When the Navajos fooled John Ford
The difference between the way ‘Cheyenne Autumn’ was shot 60 years ago and the recent ' Killers of the Flower Moon’ reflects Hollywood’s radical change toward Native Americans
At the end of his career, John Ford wanted to use Cheyenne Autumn to apologize to Native Americans for the way he had treated them in his films. Shot in 1964, it was his last western. “There are two sides to every story, but for once I wanted to show their point of view. I’ve killed more Indians than Custer, Beecher and Chivington put together,” the master explained to Peter Bogdanovich in the interview book John Ford. “Let’s face it, we’ve treated them very badly — it’s a blot on our shield. We’ve cheated and robbed, killed, murdered, massacred and everything else, but they kill one white man and, God, out come the troops.”

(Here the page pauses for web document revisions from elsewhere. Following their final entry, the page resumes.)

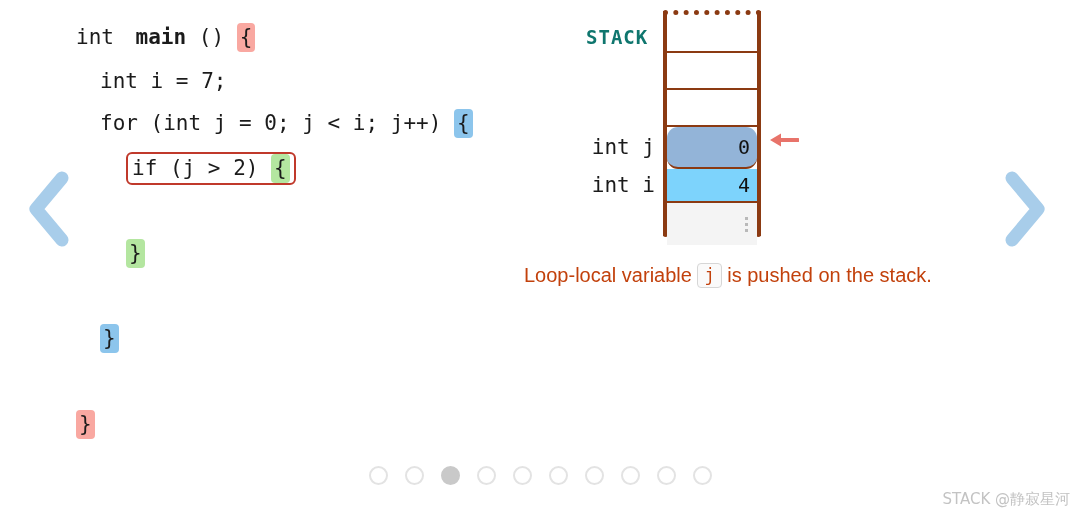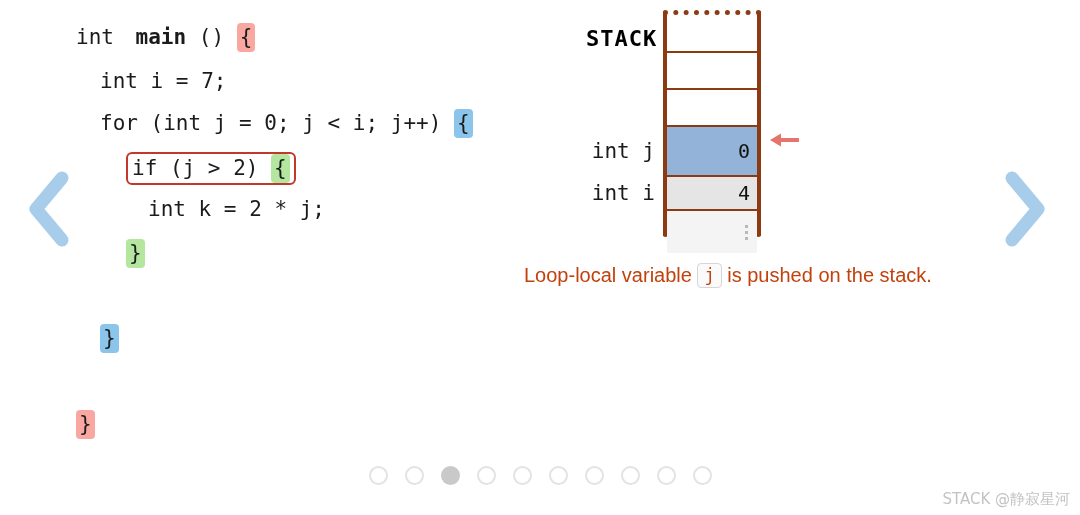--- a/index.html
+++ b/index.html
@@ -75,22 +75,22 @@
     top: 0px;
     width: 470px;
     height: 250px;
   }
   #stack-label {
     position: absolute;
     left: 46px;
     top: 26px;
     font-family: "DejaVu Sans Mono", "Liberation Mono", monospace;
     font-weight: 700;
-    font-size: 22px;
-    color: #000000;
+    font-size: 19px;
+    color: #0f766e;
     letter-spacing: 1px;
   }
   #stack-box {
     position: absolute;
     left: 123px;
     top: 10px;
     width: 98px;
     height: 227px;
     box-sizing: border-box;
     border-left: 4px solid #8b3a12;
@@ -226,47 +226,46 @@
   <div id="code-panel">
 
     <div class="code-line" style="left:76px; top:24px;"><span>int </span><b>main</b><span> () </span><span class="hl hl-pink">{</span></div>
 
     <div class="code-line" style="left:100px; top:68px;">int i = 7;</div>
 
     <div class="code-line" style="left:100px; top:110px;"><span>for (int j = 0; j &lt; i; j++) </span><span class="hl hl-blue">{</span></div>
 
     <div class="code-line" style="left:126px; top:152px;"><span class="if-box"><span>if (j &gt; 2) </span><span class="hl hl-green">{</span></span></div>
 
-    <div class="code-line" style="left:148px; top:196px;">int k = 2 * j;</div>
 
     <div class="code-line" style="left:126px; top:240px;"><span class="hl hl-green">}</span></div>
 
     <div class="code-line" style="left:100px; top:325px;"><span class="hl hl-blue">}</span></div>
 
     <div class="code-line" style="left:76px; top:411px;"><span class="hl hl-pink">}</span></div>
   </div>
 
   <div id="stack-area">
 
     <div id="stack-label">STACK</div>
 
     <div id="stack-box">
 
       <div class="stack-cell" style="height:38px; background:#ffffff;"></div>
 
       <div class="stack-cell" style="height:37px; background:#ffffff;"></div>
 
       <div class="stack-cell" style="height:37px; background:#ffffff;"></div>
 
-      <div class="stack-cell" style="height:50px; background:#93b4d8;">
+      <div class="stack-cell" style="height:42px; background:#93b4d8;border-radius:11px;">
         <span class="row-label">int j</span>
         <span>0</span>
       </div>
 
-      <div class="stack-cell" style="height:34px; background:#e5e5e5;">
+      <div class="stack-cell" style="height:34px; background:#7dd3fc;">
         <span class="row-label">int i</span>
         <span>4</span>
       </div>
 
       <div class="stack-cell" style="height:42px; background:#f4f4f4;">
         <span class="ellipsis-dots">
           <i></i>
             <i></i>
             <i></i>
         </span>

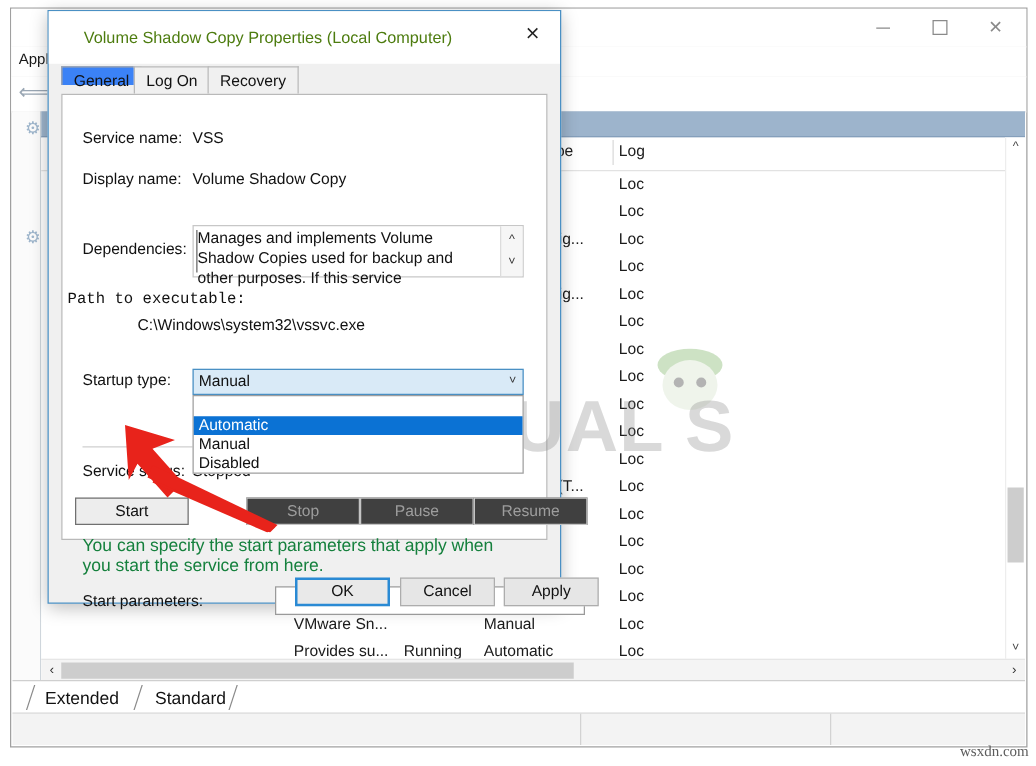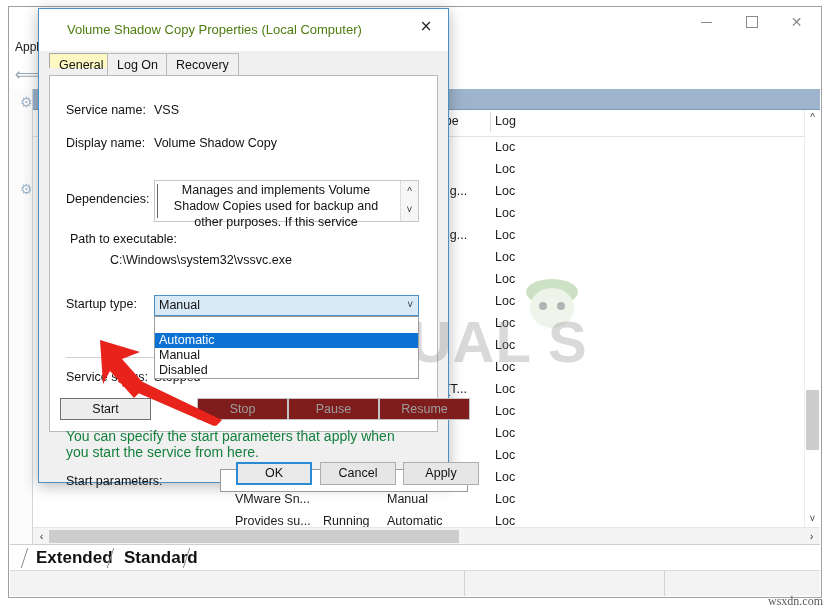--- a/index.html
+++ b/index.html
@@ -111,22 +111,22 @@
     font-size:11px;color:#333;text-align:center;line-height:17px;}
   #list-hscroll .harrow-r{position:absolute;right:1px;top:0;width:15px;height:17px;
     font-size:11px;color:#333;text-align:center;line-height:17px;}
 
   
   #bottom-tabs{
     position:absolute;left:1px;right:1px;bottom:26px;height:26px;background:#fff;
     border-top:1px solid #cfcfcf;
   }
   .vtab{
-    position:absolute;top:2px;height:22px;font-size:17px;color:#111;
-    padding:0 8px;line-height:22px;font-weight:bold;
+    position:absolute;top:2px;height:22px;font-size:14px;color:#111;
+    padding:0 8px;line-height:22px;
   }
   #tab-extended{left:18px;}
   #tab-standard{left:106px;}
   .tabdiv{position:absolute;top:3px;width:1px;height:20px;background:#8a8a8a;
           transform:skewX(-18deg);}
   #statusbar{
     position:absolute;left:1px;right:1px;bottom:1px;height:25px;background:#f3f3f3;
     border-top:1px solid #dcdcdc;
   }
   #statusbar .seg{position:absolute;top:0;bottom:0;width:1px;background:#d2d2d2;}
@@ -146,38 +146,37 @@
     line-height:34px;font-size:15px;color:#222;font-family:"DejaVu Sans",sans-serif;
   }
 
   
   #props-tabs{position:absolute;left:10px;top:44px;right:10px;height:23px;}
   .ptab{
     position:absolute;top:0;height:22px;line-height:22px;font-size:12.5px;color:#111;
     padding:0 9px;box-sizing:border-box;background:#f0f0f0;
     border:1px solid #b9b9b9;border-bottom:none;
   }
-  .ptab.active{background:#fef9c3;border-color:#a6a6a6;height:15px;}
+  .ptab.active{background:#3b82f6;border-color:#a6a6a6;height:15px;}
 
   #props-body{
     position:absolute;left:10px;top:66px;right:10px;height:357px;
     background:#ffffff;border:1px solid #b9b9b9;box-sizing:border-box;
   }
 
   .flabel{position:absolute;font-size:12.5px;color:#111;white-space:nowrap;}
   .fvalue{position:absolute;font-size:12.5px;color:#111;white-space:nowrap;}
 
   #desc-box{
     position:absolute;left:104px;top:104px;width:265px;height:42px;
     background:#ffffff;border:1px solid #c7c7c7;box-sizing:border-box;
   }
   #desc-text{
     position:absolute;left:3px;top:1px;width:236px;font-size:12.5px;color:#111;
     line-height:16px;
-    text-align:center;
   }
   #desc-scroll{
     position:absolute;right:0;top:0;width:17px;bottom:0;background:#f6f6f6;
     border-left:1px solid #dcdcdc;
   }
   #desc-scroll .a-up{position:absolute;left:0;top:2px;width:17px;height:18px;text-align:center;
       line-height:18px;font-size:10px;color:#333;}
   #desc-scroll .a-dn{position:absolute;left:0;bottom:2px;width:17px;height:18px;text-align:center;
       line-height:18px;font-size:10px;color:#333;}
   #desc-caret{position:absolute;left:2px;top:3px;width:1px;height:34px;background:#666;}
@@ -198,21 +197,21 @@
   .opt.sel{background:#0b72d4;color:#ffffff;}
 
   #sep-line{position:absolute;left:16px;top:281px;width:352px;height:1px;background:#d0d0d0;}
 
   
   .abtn{
     position:absolute;top:322px;width:91px;height:22px;
     background:#e6e6e6;border:1px solid #a2a2a2;box-sizing:border-box;
     font-size:12.5px;color:#111;text-align:center;line-height:20px;
   }
-  .abtn.disabled{color:#9d9d9d;background:#7f1d1d;border-color:#c4c4c4;}
+  .abtn.disabled{color:#9d9d9d;background:#404040;border-color:#c4c4c4;}
   #btn-start{left:10px;background:#ededed;border:1px solid #707070;}
   #btn-stop{left:147px;}
   #btn-pause{left:238px;}
   #btn-resume{left:329px;}
 
   #hint-text{
     position:absolute;left:16px;top:352px;width:345px;font-size:14px;color:#15803d;
     line-height:16px;
   }
   #startparams-input{
@@ -483,21 +482,21 @@
     <div class="flabel" style="left:16px;top:116px;">Dependencies:</div>
     <div id="desc-box">
       <div id="desc-caret"></div>
       <div id="desc-text">Manages and implements Volume Shadow Copies used for backup and other purposes. If this service</div>
       <div id="desc-scroll">
         <div class="a-up">^</div>
         <div class="a-dn">˅</div>
       </div>
     </div>
 
-    <div class="flabel" style="left:20px;top:156px;">Path to executable:</div>
+    <div class="flabel" style="left:4px;top:156px;font-family:Liberation Mono, monospace;">Path to executable:</div>
     <div class="fvalue" style="left:16px;top:177px;margin-left:44px;">C:\Windows\system32\vssvc.exe</div>
 
     <div class="flabel" style="left:16px;top:221px;">Startup type:</div>
 
     <div id="startup-combo">
       <div class="val">Manual</div>
       <div class="chev">˅</div>
     </div>
 
     <div id="startup-list">

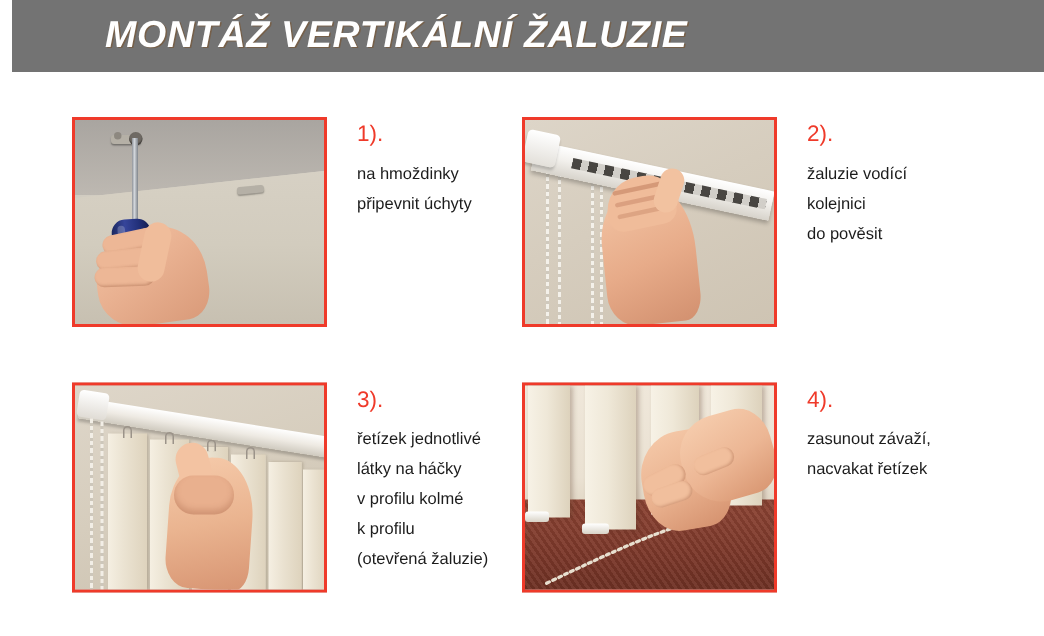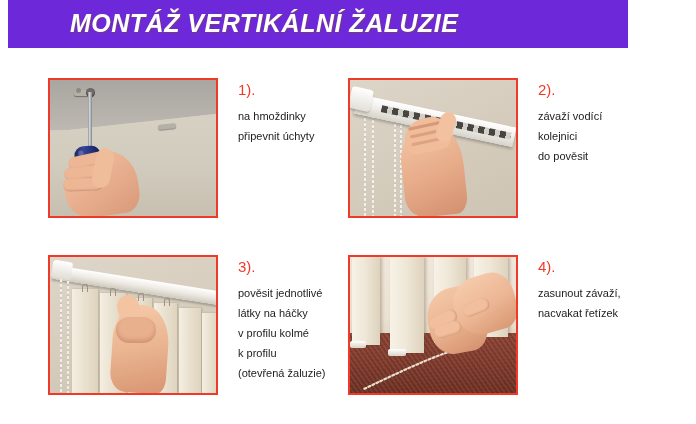--- a/index.html
+++ b/index.html
@@ -13,23 +13,23 @@
     position: relative;
     overflow: hidden;
     font-family: "Liberation Sans", sans-serif;
   }
 
   
   #header-bar {
     position: absolute;
     left: 8px;
     top: 0;
-    width: 620px;
+    width: 688px;
     height: 48px;
-    background: #6d28d9;
+    background: #737373;
   }
   #header-title {
     position: absolute;
     left: 62px;
     top: 9px;
     font-size: 25px;
     font-weight: bold;
     font-style: italic;
     color: #ffffff;
     letter-spacing: 0.5px;
@@ -362,21 +362,21 @@
         <div class="p2-rail-slots"></div>
       </div>
       <div class="p2-endcap"></div>
       <div class="p2-hand"></div>
       <div class="p2-fingers"></div>
       <div class="p2-thumb"></div>
     </div>
   </div>
   <div class="caption">
     <div class="step-number">2).</div>
-    <div class="caption-line">závaží vodící</div>
+    <div class="caption-line">žaluzie vodící</div>
     <div class="caption-line">kolejnici</div>
     <div class="caption-line">do pověsit</div>
   </div>
 </div>
 
 <div class="step" id="step-3">
   <div class="photo-frame">
     <div class="photo">
       <div class="p3-wall"></div>
       <div class="p3-rail"></div>
@@ -393,21 +393,21 @@
       <div class="p3-hook" style="left:60px; top:31px;"></div>
       <div class="p3-hook" style="left:88px; top:36px;"></div>
       <div class="p3-hook" style="left:114px; top:41px;"></div>
       <div class="p3-hand"></div>
       <div class="p3-finger-top"></div>
       <div class="p3-knuckles"></div>
     </div>
   </div>
   <div class="caption">
     <div class="step-number">3).</div>
-    <div class="caption-line">pověsit jednotlivé</div>
+    <div class="caption-line">řetízek jednotlivé</div>
     <div class="caption-line">látky na háčky</div>
     <div class="caption-line">v profilu kolmé</div>
     <div class="caption-line">k profilu</div>
     <div class="caption-line">(otevřená žaluzie)</div>
   </div>
 </div>
 
 <div class="step" id="step-4">
   <div class="photo-frame">
     <div class="photo">

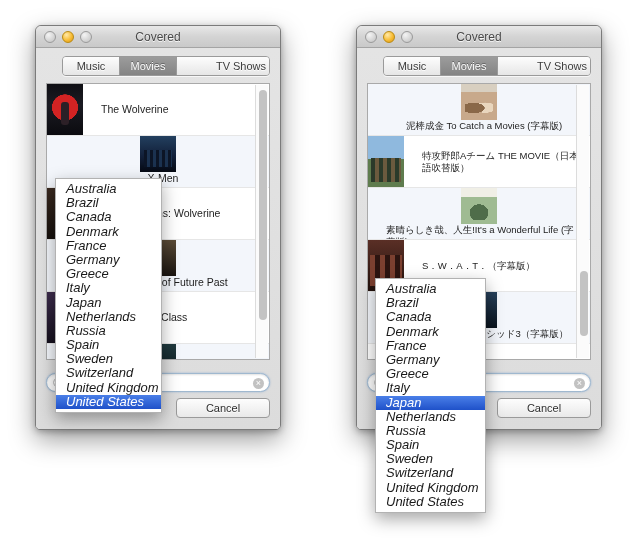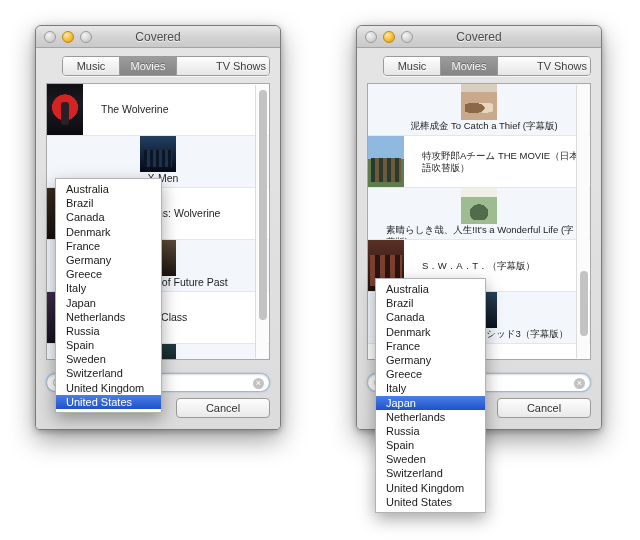--- a/index.html
+++ b/index.html
@@ -198,22 +198,23 @@
     border: 1px solid #b2b2b2;
     box-shadow: 0 6px 16px rgba(0,0,0,.35);
     padding: 3px 0;
     z-index: 40;
   }
   .popup-left  { left: 55px;  top: 178px; width: 107px; }
   .popup-right { left: 375px; top: 278px; width: 111px; }
   .menu-item {
     height: 14.2px; line-height: 14.2px;
     padding: 0 18px 0 10px;
-    font-size: 11px; color: #1a1a1a;
+    font-size: 13px; color: #1a1a1a;
     white-space: nowrap;
+    font-style: italic;
   }
   .menu-item.selected {
     background: linear-gradient(to bottom,#4a7fe8,#1f51c9);
     color: #ffffff;
   }
 </style>
 </head>
 <body>
 
 <div id="stage">
@@ -316,21 +317,21 @@
           <div class="tab">Music</div>
           <div class="tab active">Movies</div>
           <div class="tab">TV Shows</div>
         </div>
         <div class="listwrap">
           <div class="list">
             <div class="row alt">
               <div class="poster">
                 <div class="art art-thief"></div>
               </div>
-              <div class="row-title jp">泥棒成金 To Catch a Thief (字幕版)</div>
+              <div class="row-title jp">泥棒成金 To Catch a Movies (字幕版)</div>
             </div>
             <div class="row">
               <div class="poster">
                 <div class="art art-ateam"></div>
               </div>
               <div class="row-title jp">特攻野郎Aチーム THE MOVIE（日本語吹替版）</div>
             </div>
             <div class="row alt">
               <div class="poster">
                 <div class="art art-wonderful"></div>

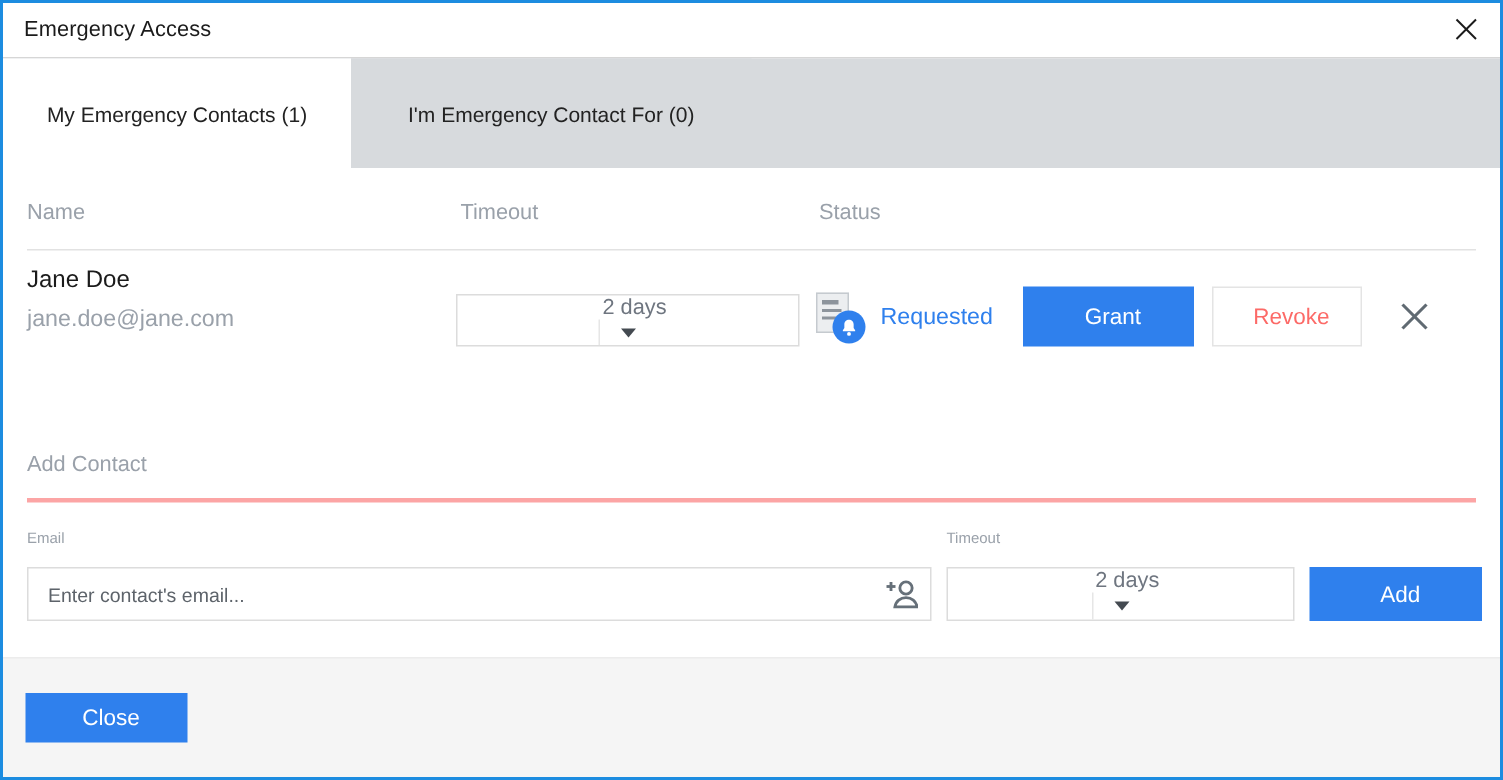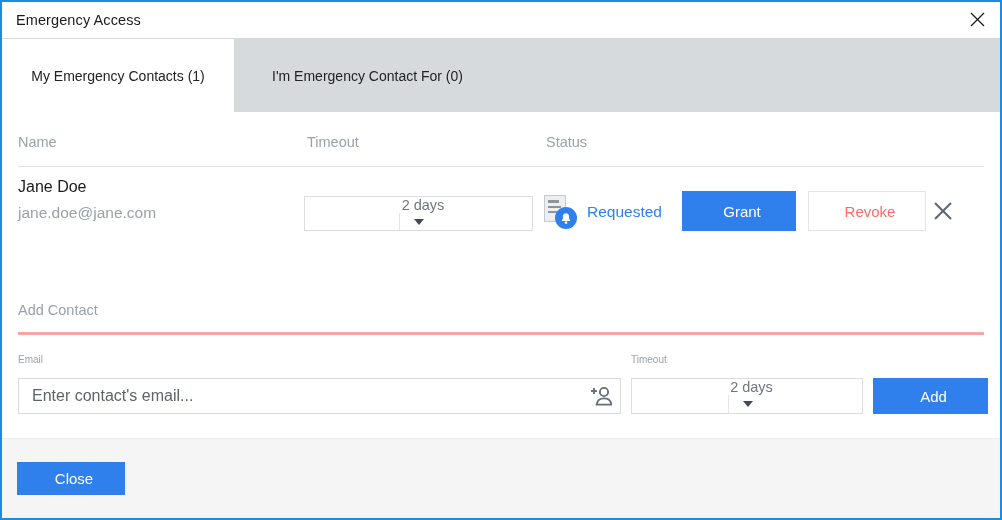--- a/index.html
+++ b/index.html
@@ -223,21 +223,21 @@
     background: #2f80ed;
     color: #ffffff;
   }
   .btn-outline-danger {
     background: #ffffff;
     color: #fc6a67;
     border: 1px solid #e4e4e4;
   }
 
   .btn-grant  { position: absolute; left: 664px; top: 13px; width: 114px; height: 40px; }
-  .btn-revoke { position: absolute; left: 790px; top: 13px; width: 118px; height: 40px; }
+  .btn-revoke { position: absolute; left: 790px; top: 13px; width: 100px; height: 40px; }
   .row-remove {
     position: absolute;
     left: 910px; top: 18px;
     width: 30px; height: 30px;
     display: flex;
     align-items: center;
     justify-content: center;
     cursor: pointer;
   }
 
@@ -269,21 +269,21 @@
     background: #ffffff;
     display: flex;
     align-items: center;
   }
   .email-input {
     flex: 1;
     border: none;
     outline: none;
     background: transparent;
     font-family: inherit;
-    font-size: 16px;
+    font-size: 13px;
     color: #3a3f45;
     padding-left: 13px;
   }
   .email-input::placeholder { color: #5d636a; opacity: 1; }
   .adduser-icon {
     width: 38px;
     display: flex;
     align-items: center;
     justify-content: center;
     cursor: pointer;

Cheyenne Autumn recounts a historical episode in which a group of Cheyennes flee to their ancestral lands from the squalid reservation where they are confined and end up being massacred, after being tricked time and again by U.S. authorities. The problem is that Ford shot in Monument Valley, the setting for his great Westerns, which belongs to a Navajo reservation. Members of this tribe acted massively in the film, in which Mexican actors also play Native Americans. It is something that would be impossible to explain to the public today, but Ford had no choice if he wanted to shoot the film.
Of course, the Navajos who were playing Cheyennes took their revenge on the white men. Since no one but them understood Navajo on the set — a language so difficult that it was used as a secret code during World War II — instead of reading the script they decided to say whatever they wanted. They made all sorts of comments about the small size of the white officers’ penises and other nonsense during the film’s most tragic scenes. At least, that’s what an old Hollywood legend says, but John Ford made the doctrine clear at the end of The Man Who Shot Liberty Valance: “This is the West: when the legend becomes a fact, print the legend.”
Author Tony Hillerman wrote a series of noir novels set on the same Navajo reservation where Ford filmed Cheyenne Autumn, and his books serve as the basis for the terrific series Dark Winds (the two seasons can currently be seen on AMC+). In one of them, Sacred Clowns, he describes a drive-in movie theater in Gallup where Navajos used to see the film again and again. Jim Chee, one of the policemen who stars in the show, recounts that at the screening “they would honk their car horns and laugh their heads off” at what were, in theory, the most dramatic moments. And he recalls what he felt when he attended a session with a Cheyenne who didn’t understand Navajo: “In the exact same scene, he was watching the destruction of his culture. We were watching as our people laughed at the whites.”
None of this could have happened to Martin Scorsese, another director at the height of his creative powers, who tried his hand at westerns at age 81 with Killers of the Flower Moon (available on Apple TV). The Osage tribe plays an essential role in the film, which has garnered 10 Oscar nominations. Set in the 1920s, the film tells the story of how dozens of Osage were murdered with impunity to steal the property rights to their oil wells. Scorsese not only relied on numerous Native advisors to lend credibility to the film, but he also worked directly with tribal representatives. Of the 63 Native American actors in the film, 49 are Osage.
Both Ford and Scorsese wanted to remember a forgotten history, buried by a vision of the past in which the roles are totally reversed — the invaders became the invaded, and vice versa. In fact, David Grann, the New Yorker journalist on whose book, Killers of the Flower Moon, Scorsese’s film is based, notes that it was precisely the will to remember something that should never have been forgotten that led him to investigate the crimes against the Osage for years. “One day in the summer of 2012, fresh from New York, where I live and work as a journalist, I visited Pawhuska for the first time hoping to find information about the murders that had occurred almost a century ago. Like most Americans, when I was in school I never read any books about these crimes; it was as if they had been erased from history. So, I started researching when I stumbled upon a reference to those events. From then on, I was consumed with the urge to solve the unanswered questions, to tie up the loose ends that the FBI investigation didn’t.”
The star of the film, Lily Gladstone, has a good chance of becoming the first Native American actress to win an Oscar. For the movie, she took lessons in Osage culture, which included the stories that ground the group’s traditions as well as the language. “There are elements in this film that just scream Osage,” Jim Gray, one of the tribal members who helped make the film, told The Harvard Gazette. “Even though 99 percent of the audience will be non-Osage and are not going to know as much about this story as we do, Osage people sitting in the audience are going to get a lot of the observances that Scorsese incorporated into the film that could only have come from collaboration with the tribe.”
Decolonizing — museums, mentalities, the vision of the past — also represents the different way in which two masters of cinema, Ford and Scorsese, faced the same problem 60 years apart: telling the story of the United States from the perspective of those who were exterminated.